Right from the start, I found Europe much to my liking; vintage, staid, steeped in history and tradition, these things that Europeans take for granted. Paris in spring is intoxicating and not cliché, the opulence of Vienna in early autumn spectacular. And both cities are easily reached in a few hours by car or train from Munich. The Alpine foothills, less than an hour away from our apartment near Rotkreuzplatz, affords delightful places to walk or cycle. Tegernsee to Siebenhütten is a favorite, as are the areas around Mittenwald, Ehrwald and the moorlands near Murnau (with cuckoos in May), all accessible by train. The Colorado Rockies, my former home, were never this easy to explore. Nor do they offer the requisite number of benches and Gasthäuser conveniently spaced for those with my attention span and athletic ability.

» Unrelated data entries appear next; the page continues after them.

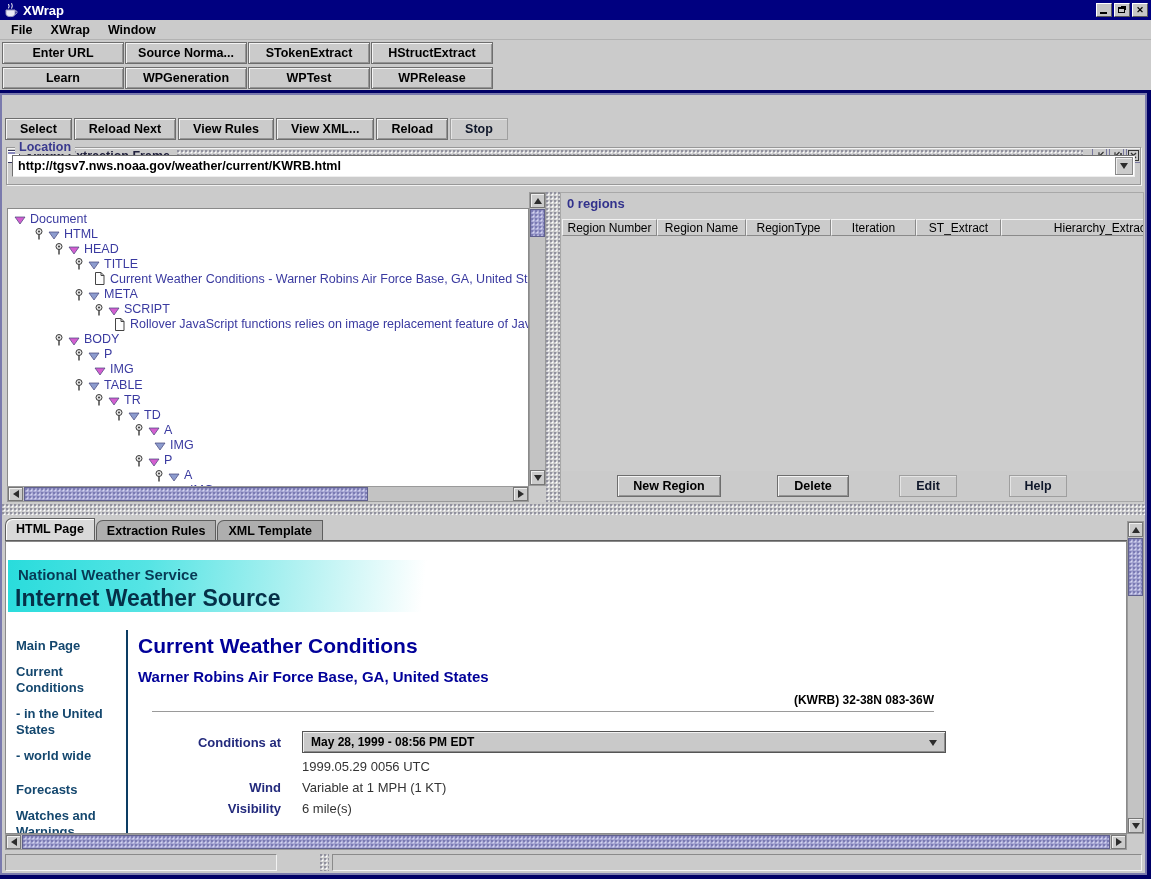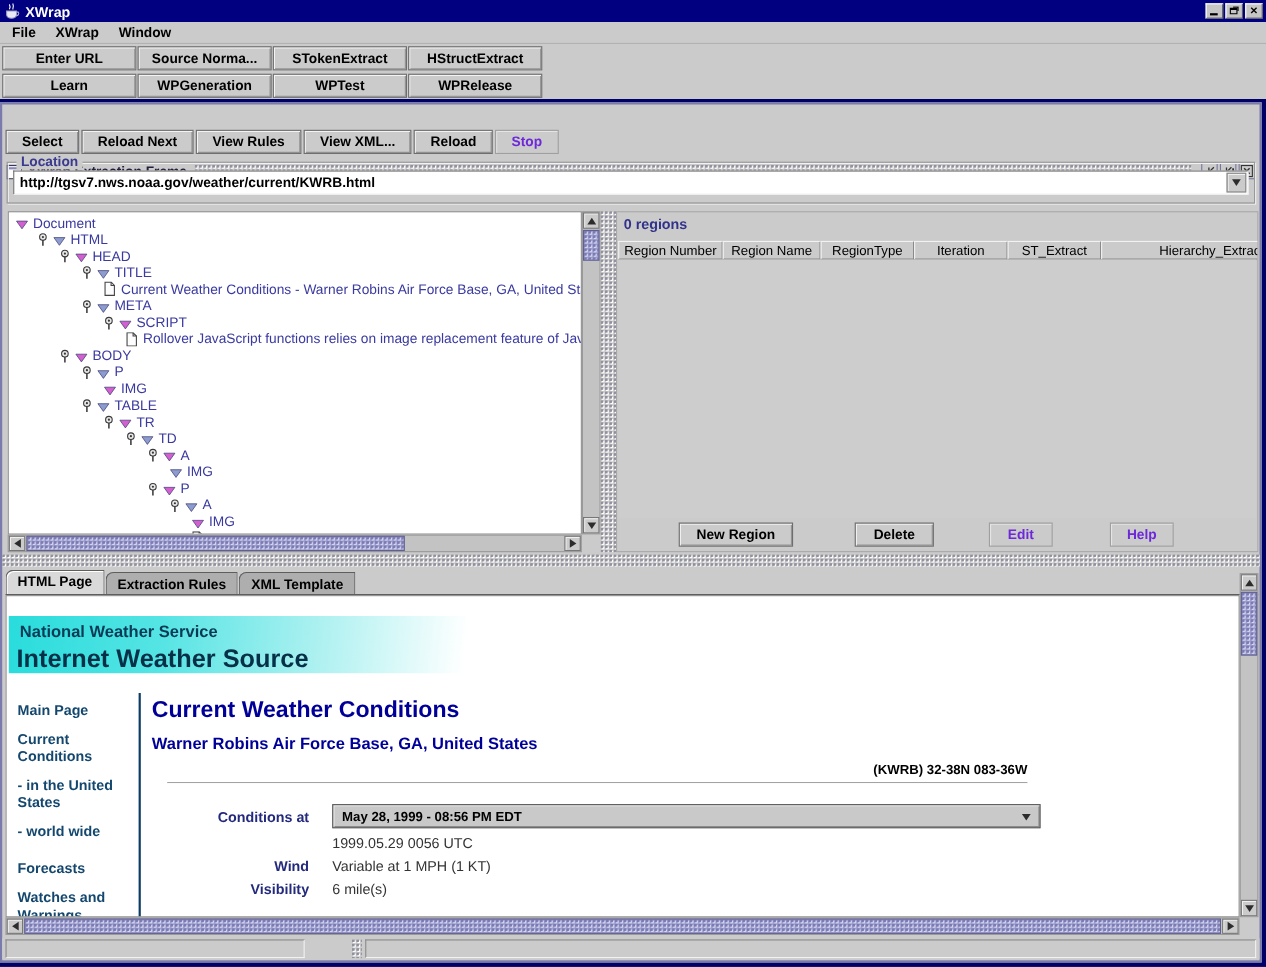--- a/index.html
+++ b/index.html
@@ -6,21 +6,21 @@
   html,body { background:#555; }
   body { font-family:"Liberation Sans", sans-serif; }
   #app { position:relative; width:1151px; height:879px; background:#cbcbcb; overflow:hidden;
          font-size:12.5px; }
 
   
   .jbtn { background:#cbcbcb; border:1px solid #6e6e6e;
           box-shadow:inset 1px 1px 0 #f4f4f4, inset -1px -1px 0 #949494;
           font-weight:bold; font-size:12.5px; color:#000;
           display:flex; align-items:center; justify-content:center; white-space:nowrap; }
-  .jbtn.disabled { color:#6d28d9; border-color:#9f9f9f; box-shadow:inset 1px 1px 0 #e5e5e5; }
+  .jbtn.disabled { color:#0f172a; border-color:#9f9f9f; box-shadow:inset 1px 1px 0 #e5e5e5; }
   .bumps { background-color:#cbcbcb;
            background-image:radial-gradient(circle at 1px 1px,#91919e 32%,transparent 40%),
                             radial-gradient(circle at 1px 1px,#ffffff 32%,transparent 40%);
            background-size:4px 4px,4px 4px; background-position:0 0,1px 1px; }
   .lthumb { background-color:#9f9fce; border:1px solid #60608e;
             background-image:radial-gradient(circle at 1px 1px,#7b7bb4 32%,transparent 40%),
                              radial-gradient(circle at 1px 1px,#d6d6f2 32%,transparent 40%);
             background-size:4px 4px,4px 4px; background-position:0 0,1px 1px; }
   .sarrow { background:#cbcbcb; border:1px solid #777;
             box-shadow:inset 1px 1px 0 #f0f0f0; position:absolute;
@@ -77,21 +77,21 @@
   .combo { position:absolute; left:5px; right:5px; top:7px; height:22px; background:#fff;
            border:1px solid; border-color:#6f6f6f #eee #eee #6f6f6f; }
   .combo-text { position:absolute; left:5px; top:3px; right:24px; font-weight:bold; font-size:12.5px;
                 color:#000; white-space:nowrap; overflow:hidden; }
   .combo-btn { position:absolute; right:1px; top:1px; width:18px; height:18px; background:#cbcbcb;
                border:1px solid #888; box-shadow:inset 1px 1px 0 #f0f0f0;
                display:flex; align-items:center; justify-content:center; }
 
   
   .tree-pane { position:absolute; left:5px; top:97px; width:539px; height:310px; }
-  .tree-view { position:absolute; left:0; top:0; width:522px; height:294px; background:#fff;
+  .tree-view { position:absolute; left:0; top:16px; width:522px; height:294px; background:#fff;
                border:1px solid #8a8a8a; overflow:hidden; padding-top:2px; }
   .tree-row { display:flex; align-items:center; height:15.1px; white-space:nowrap;
               font-size:12.5px; color:#3a3aa0; }
   .tree-handle { width:10px; height:13px; margin-right:4px; flex:none; }
   .tree-tri { width:12px; height:9px; margin-right:4px; flex:none; }
   .tree-doc { width:11px; height:13px; margin-right:5px; flex:none; }
 
   .vscroll { position:absolute; width:17px; background:#c3c3c3; border:1px solid #9a9a9a; }
   .hscroll { position:absolute; height:16px; background:#c3c3c3; border:1px solid #9a9a9a; }
   .scorner { position:absolute; background:#cbcbcb; }

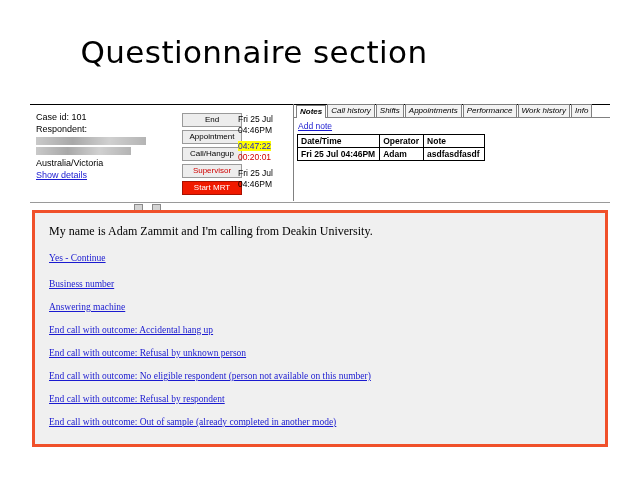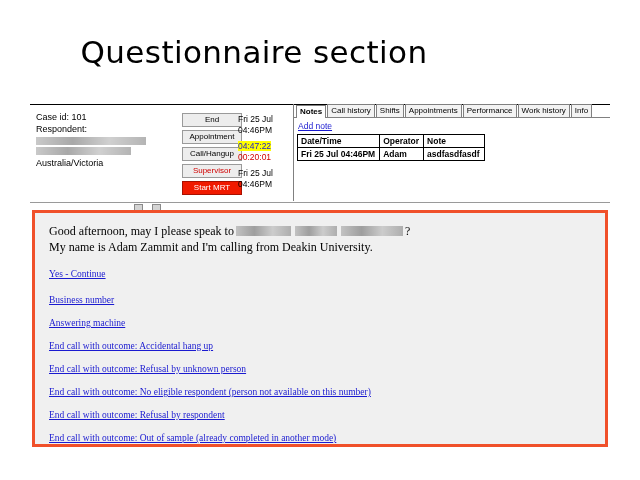--- a/index.html
+++ b/index.html
@@ -125,20 +125,21 @@
     height: 97px;
     border-left: 1px solid #808080;
     box-sizing: border-box;
   }
   .tabstrip {
     display: flex;
     height: 13px;
     align-items: flex-start;
     padding-left: 2px;
     border-bottom: 1px solid #808080;
+    font-style: italic;
   }
   .tab {
     font-size: 8px;
     color: #000000;
     border: 1px solid #808080;
     border-bottom: none;
     background: #f3f3f3;
     padding: 1px 3px 1px 3px;
     margin-right: 1px;
     line-height: 10px;
@@ -249,20 +250,21 @@
 <div class="shot">
 
   <div class="top-panel">
 
     <div class="case-block">
       <div>Case id: 101</div>
       <div>Respondent:</div>
       <span class="redact w1"></span>
       <span class="redact w2"></span>
       <div>Australia/Victoria</div>
+      <div class="show-details">Show details</div>
     </div>
 
     <div class="btn-col">
       <button class="gbtn">End</button>
       <button class="gbtn">Appointment</button>
       <button class="gbtn">Call/Hangup</button>
       <button class="gbtn red-text">Supervisor</button>
       <button class="gbtn red-bg">Start MRT</button>
     </div>
 
@@ -308,23 +310,20 @@
       </tbody>
     </table>
   </div>
 
   <div class="sep-bar">
     <div class="sep-nub" style="left:104px;"></div>
     <div class="sep-nub" style="left:122px;"></div>
   </div>
 
   <div class="script-box">
-    <div class="script-line">
-      <span>Good afternoon, may I please speak to</span><span class="inline-redact ir1"></span><span class="inline-redact ir2"></span><span class="inline-redact ir3"></span><span>?</span>
-    </div>
     <div class="script-line">My name is Adam Zammit and I'm calling from Deakin University.</div>
 
     <div class="opt-list">
       <a class="opt first" href="#">Yes - Continue</a>
       <a class="opt" href="#">Business number</a>
       <a class="opt" href="#">Answering machine</a>
       <a class="opt" href="#">End call with outcome: Accidental hang up</a>
       <a class="opt" href="#">End call with outcome: Refusal by unknown person</a>
       <a class="opt" href="#">End call with outcome: No eligible respondent (person not available on this number)</a>
       <a class="opt" href="#">End call with outcome: Refusal by respondent</a>

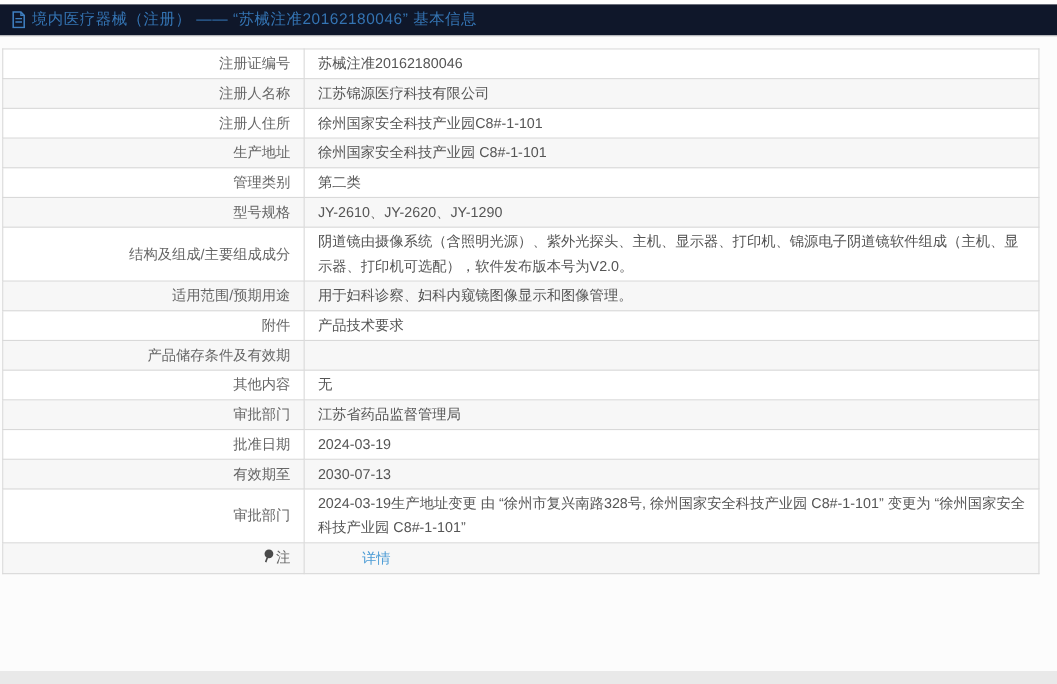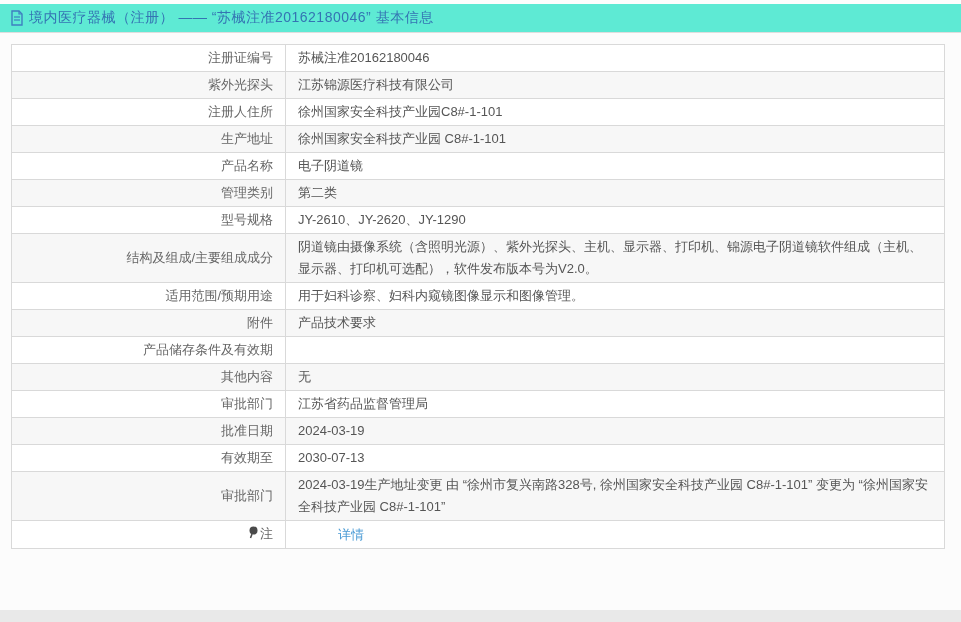--- a/index.html
+++ b/index.html
@@ -5,37 +5,37 @@
   * { box-sizing: border-box; }
   html, body {
     margin: 0; padding: 0;
     width: 961px; height: 622px;
     background: #e9e9e9;
     font-family: "Liberation Sans", "DejaVu Sans", sans-serif;
   }
   .top-strip { height: 4px; background: #fdfdfd; }
   .header-bar {
     height: 29px;
-    background: #5eead4;
+    background: #0f172a;
     display: flex;
     align-items: center;
     padding: 0 10px;
     border-bottom: 1px solid #dedede;
   }
   .header-bar .doc-icon { margin-right: 5px; display: inline-flex; }
   .header-title {
     color: #3474b3;
     font-size: 14px;
     letter-spacing: 0.5px;
     white-space: nowrap;
   }
   .content-panel {
     background: #fcfcfc;
     height: 577px;
-    padding: 11px 16px 0 11px;
+    padding: 11px 16px 0 2px;
   }
   table.info-table {
     width: 100%;
     border-collapse: collapse;
     background: #ffffff;
     font-size: 13px;
     color: #595959;
     table-layout: fixed;
     border: 1px solid #c9c9c9;
   }
@@ -80,34 +80,30 @@
 </div>
 
 <div class="content-panel">
   <table class="info-table">
     <tbody>
       <tr>
         <td class="label-cell">注册证编号</td>
         <td class="value-cell">苏械注准20162180046</td>
       </tr>
       <tr>
-        <td class="label-cell">紫外光探头</td>
+        <td class="label-cell">注册人名称</td>
         <td class="value-cell">江苏锦源医疗科技有限公司</td>
       </tr>
       <tr>
         <td class="label-cell">注册人住所</td>
         <td class="value-cell">徐州国家安全科技产业园C8#-1-101</td>
       </tr>
       <tr>
         <td class="label-cell">生产地址</td>
         <td class="value-cell">徐州国家安全科技产业园 C8#-1-101</td>
-      </tr>
-      <tr>
-        <td class="label-cell">产品名称</td>
-        <td class="value-cell">电子阴道镜</td>
       </tr>
       <tr>
         <td class="label-cell">管理类别</td>
         <td class="value-cell">第二类</td>
       </tr>
       <tr>
         <td class="label-cell">型号规格</td>
         <td class="value-cell">JY-2610、JY-2620、JY-1290</td>
       </tr>
       <tr>

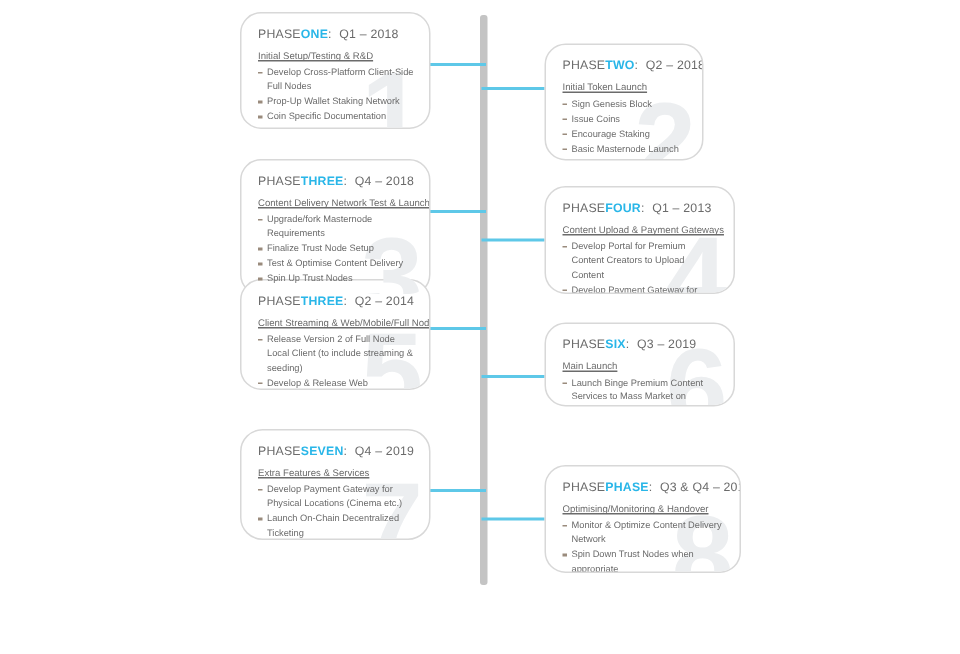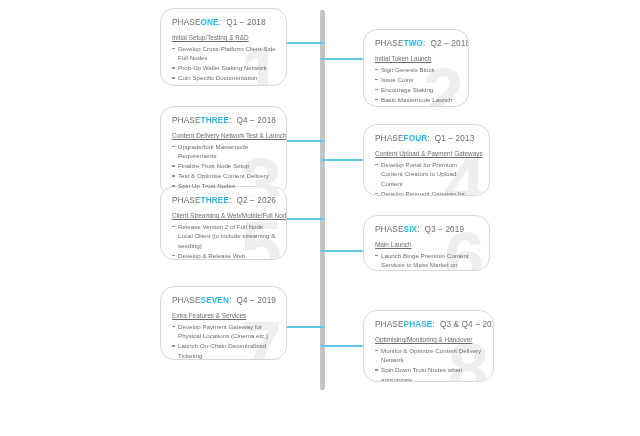--- a/index.html
+++ b/index.html
@@ -197,21 +197,21 @@
         <li>Develop Portal for Premium Content Creators to Upload Content</li>
         <li>Develop Payment Gateway for Consumers</li>
       </ul>
     </div>
   </div>
 
   <div class="card" style="left:160px; top:186px; width:127px; height:74px;">
     <div class="watermark">5</div>
     <div class="card-inner">
       <div class="card-title">
-        <span class="kw">PHASE</span><span class="ord">THREE</span><span>:</span><span class="qtr">Q2 – 2026</span>
+        <span class="kw">PHASE</span><span class="ord">THREE</span><span>:</span><span class="qtr">Q2 – 2014</span>
       </div>
       <div class="card-sub">Client Streaming &amp; Web/Mobile/Full Node Apps</div>
       <ul class="bullets">
         <li>Release Version 2 of Full Node Local Client (to include streaming &amp; seeding)</li>
         <li>Develop &amp; Release Web Applications</li>
 
       </ul>
     </div>
   </div>
 
@@ -223,21 +223,21 @@
       </div>
       <div class="card-sub">Main Launch</div>
       <ul class="bullets">
         <li>Launch Binge Premium Content Services to Mass Market on SlateChain</li>
         <li>Update/fork for addition of Token Code</li>
 
       </ul>
     </div>
   </div>
 
-  <div class="card" style="left:160px; top:286px; width:127px; height:74px;">
+  <div class="card" style="left:160px; top:286px; width:127px; height:74px;border-radius:15px;">
     <div class="watermark">7</div>
     <div class="card-inner">
       <div class="card-title">
         <span class="kw">PHASE</span><span class="ord">SEVEN</span><span>:</span><span class="qtr">Q4 – 2019</span>
       </div>
       <div class="card-sub">Extra Features &amp; Services</div>
       <ul class="bullets">
         <li>Develop Payment Gateway for Physical Locations (Cinema etc.)</li>
         <li>Launch On-Chain Decentralized Ticketing</li>
       </ul>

Munich, it seems to me, is a city full of historical contradictions. As I peel back each layer of its past, I discover new and exciting facts. Few tourists know of Kurt Eisner (even if he is spread-eagled on the sidewalk of the Kardinal Faulhaber Strasse) and the Bavarian Republic of which he was founder and prime minister. For a short time socialists and fascists and even Bavarian royalty shared this city—albeit in an uneasy truce. Another oddity is the obelisk on Karolinenplatz, placed there by Münchner to commemorate the dead from Napoleon's ill-fated foray into Russia. Yet it’s not all history and tradition that makes Munich what it is. Out in Martinsried, a crop of new companies specializing in biotechnology are probably trying to clone the perfect Bavarian or perhaps a Weisswurst that has no sell-by date.

I can't imagine myself retiring in Phoenix or Miami with all the Sunbirds in my family who live there; but I dutifully visit, even in summer. White shoes (with the requisite tassles) are well behind me, thank goodness. Shorts are worn in Germany, but rarely with argyle socks! A quiet evening of Kegeln in the church basement appeals to me more than bowling and I'm not a bridge or bingo kind of guy. I want to travel about the countryside with friends, not be part of the car-bound culture of the States.

One difference between working life and retirement is a regular income, or the lack of it. Converting retirement benefit funds was profitable until recently—if one had dollars—a no-stress process that may soon change. Does anyone remember when the Deutsche Mark was 4 to 1 against the greenback? A plunge in the market can be guarded against, but devaluation is an altogether more serious worry for someone on a fixed retirement income. Even so, Munich is not always the expensive place many people believe. Careful planning can save money, and compared to other major cities around the world, Munich has some real bargains. Monday movies are inexpensive, local restaurants serve filling, fairly priced dishes, even public transportation is kind to retirees. The group rail price on the Deutsche Bahn is a good example. I consider my Ruhestand Karte a privilege and I don't get out before 9 am anyway. In a house full of working women (three), I'm last in line for the bath.

Overall, Munich is a wonderful retirement city. The mild weather, offering more of a seasonal change than, say, Miami, is invigorating. Winter afternoons spent with friends in Gasthäuser by the warmth of a tiled stove, or summer evenings spent chatting in Biergärten under the gently swaying, candle-laden "Bavarian palms" are pleasant and relaxing. If you leave, you'll come back some day, just like Munich's guardian angel, Alois. Then you'll find both of us here—at home.